--- DATA PROVIDED ---

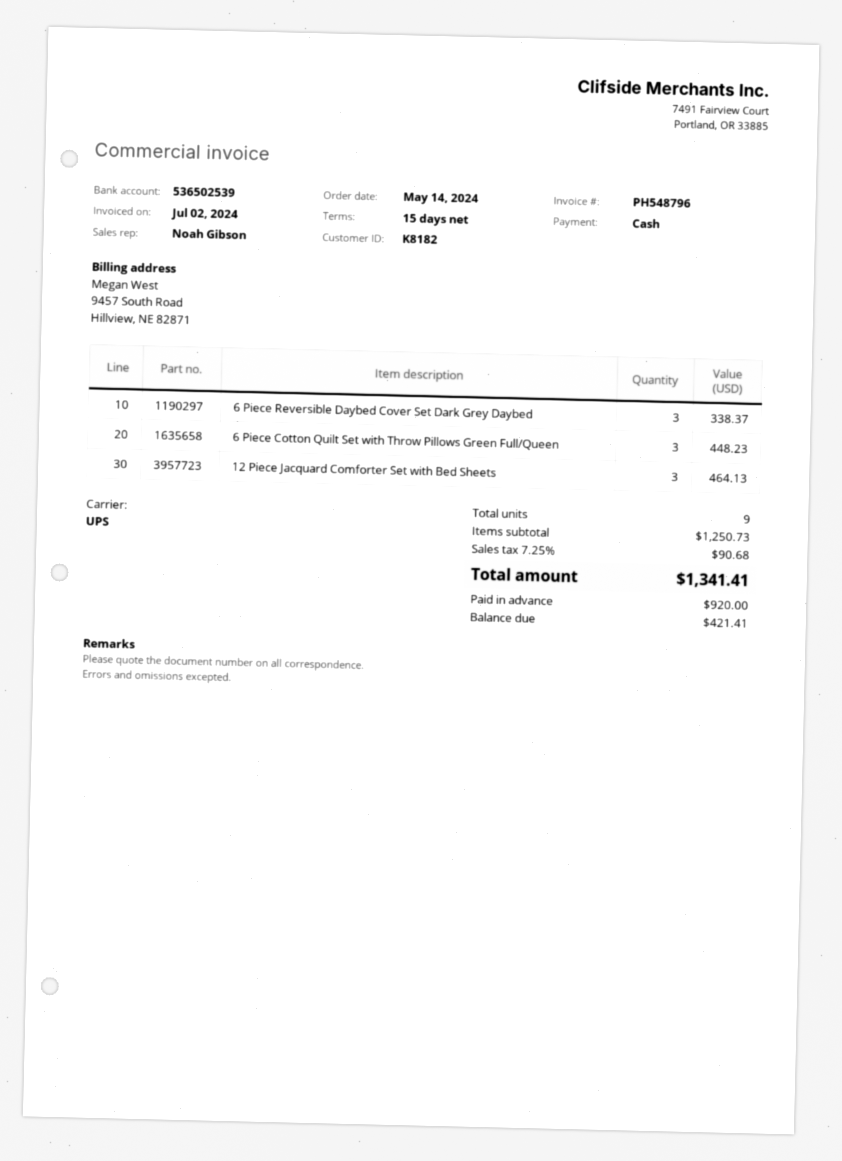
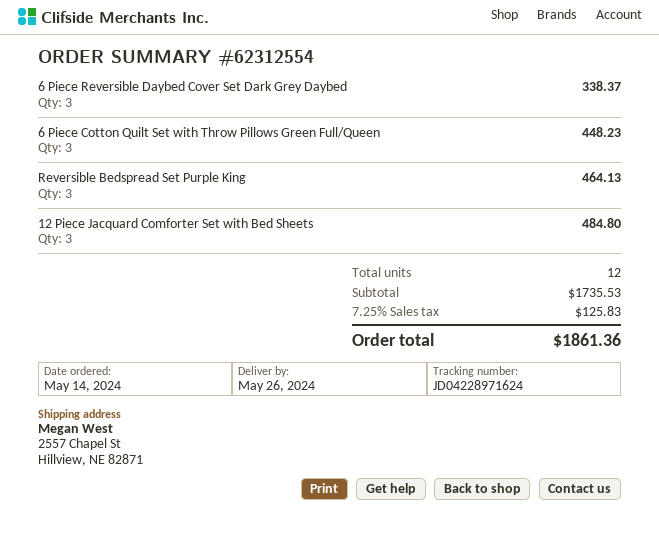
12 Piece Jacquard Comforter Set with Bed Sheets: 3 for 464.13 -> 3 for 484.80
Reversible Bedspread Set Purple King: none -> 3 for 464.13
total quantity: 9 -> 12
subtotal: 1250.73 -> 1735.53
tax: 7.25% = 90.68 -> 7.25% = 125.83
total: 1341.41 -> 1861.36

---

EXERCISE AIM: Print the lines of the entries, exactly, from the one containing "total quantity: 9 -> 12" down to the final line, and leave out all the others.

EXPECTED OUTPUT:
total quantity: 9 -> 12
subtotal: 1250.73 -> 1735.53
tax: 7.25% = 90.68 -> 7.25% = 125.83
total: 1341.41 -> 1861.36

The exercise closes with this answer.